[WORK ORDER]
Find out how many lines of the listing below include "section" and report only that number.

════

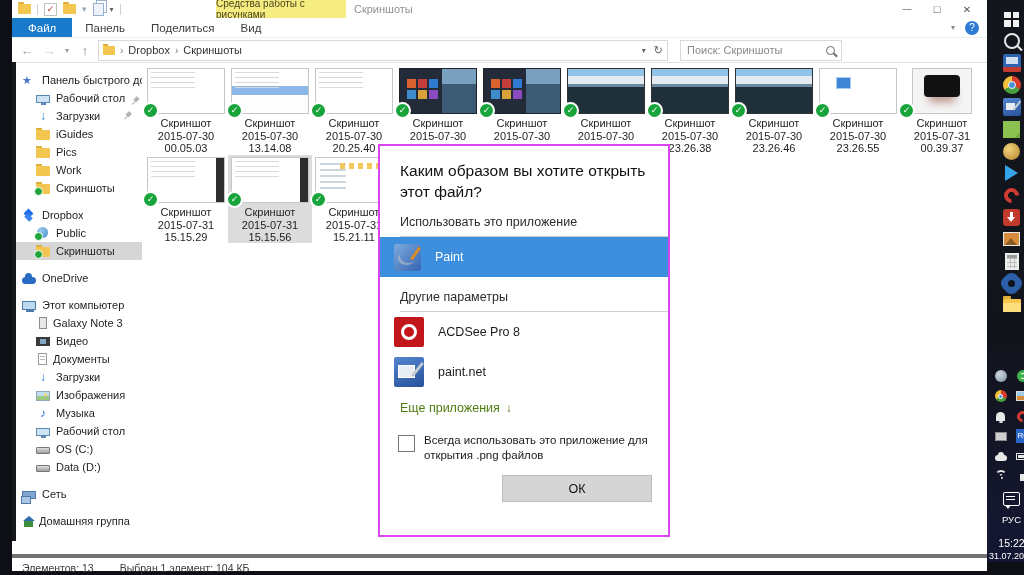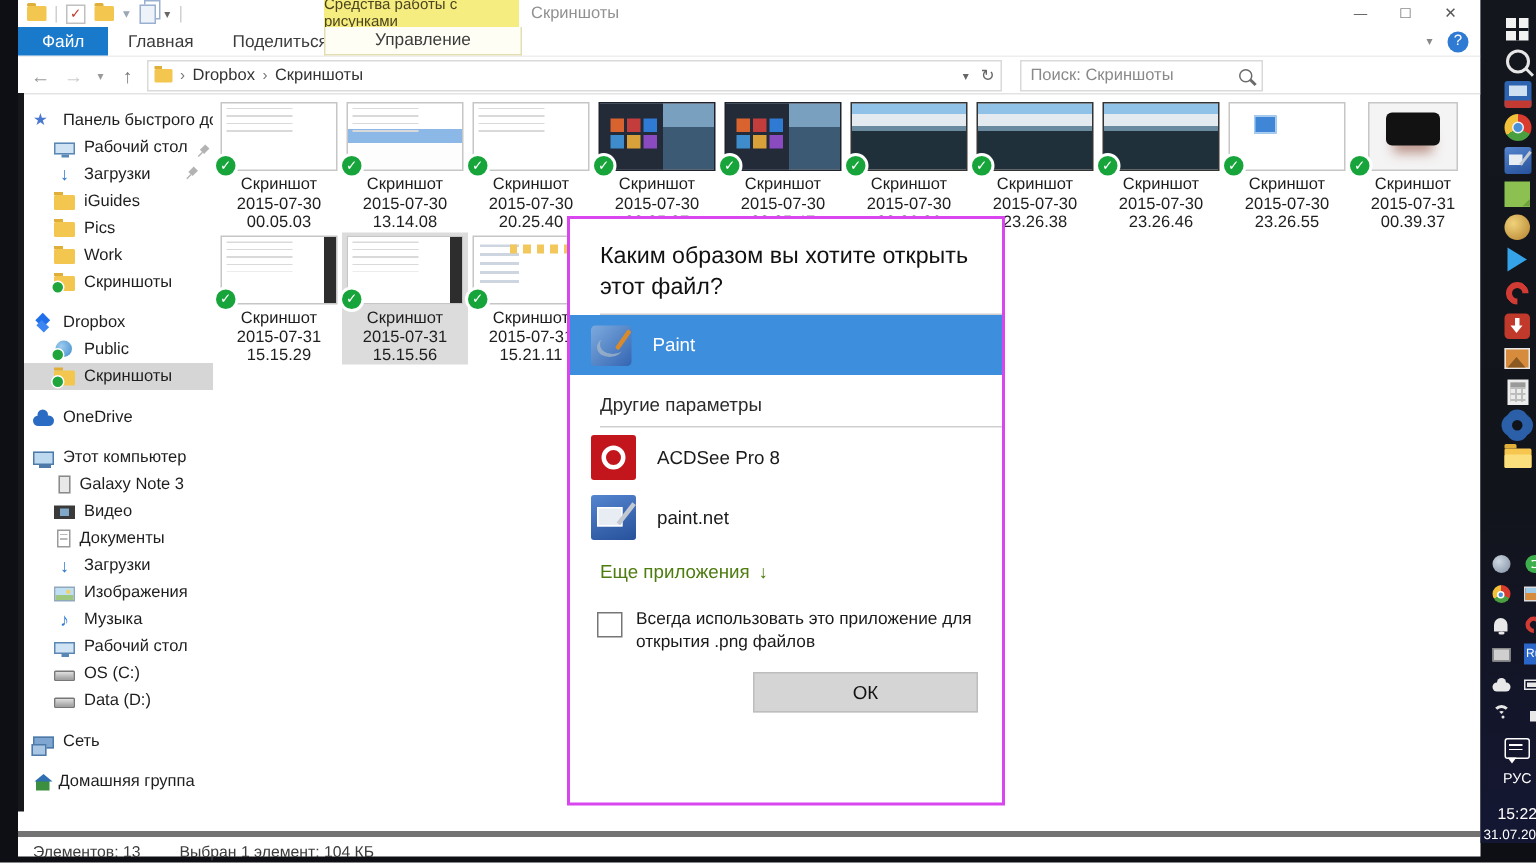--- a/index.html
+++ b/index.html
@@ -295,25 +295,24 @@
       <div class="win-controls">
         <span class="wc wc-min"></span>
         <span class="wc wc-max"></span>
         <span class="wc wc-close"></span>
       </div>
     </div>
 
     <div class="tabsrow">
       <div id="ribbon-tabs" style="display:flex;">
           <div class="rtab accent">Файл</div>
-          <div class="rtab">Главная</div>
+          <div class="rtab">Панель</div>
           <div class="rtab">Поделиться</div>
           <div class="rtab">Вид</div>
         </div>
-      <div class="ctx-tab">Управление</div>
       <div class="ribbon-right">
         <span class="collapse-chev"></span>
         <span class="help-circle"></span>
       </div>
     </div>
 
     <div class="addrrow">
       <span class="navbtn nav-back"></span>
       <span class="navbtn nav-fwd"></span>
       <span class="navbtn nav-drop"></span>
@@ -564,20 +563,21 @@
       <span>Элементов: 13</span>
       <span>Выбран 1 элемент: 104 КБ</span>
     </div>
 
     <div class="edge-artifact"></div>
   </div>
 
   <div class="dialog">
     <div class="dlg-inner">
       <div class="dlg-title">Каким образом вы хотите открыть этот файл?</div>
+      <div class="dlg-section">Использовать это приложение</div>
       <div class="dlg-divider"></div>
       <div class="dlg-app primary">
         <span class="app-icon ic-paint"></span>
         <span class="app-label">Paint</span>
       </div>
       <div class="dlg-section">Другие параметры</div>
       <div class="dlg-divider"></div>
       <div id="other-apps">
           <div class="dlg-app">
             <span class="app-icon ic-acdsee"></span>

════

[YOUR RESPONSE]
2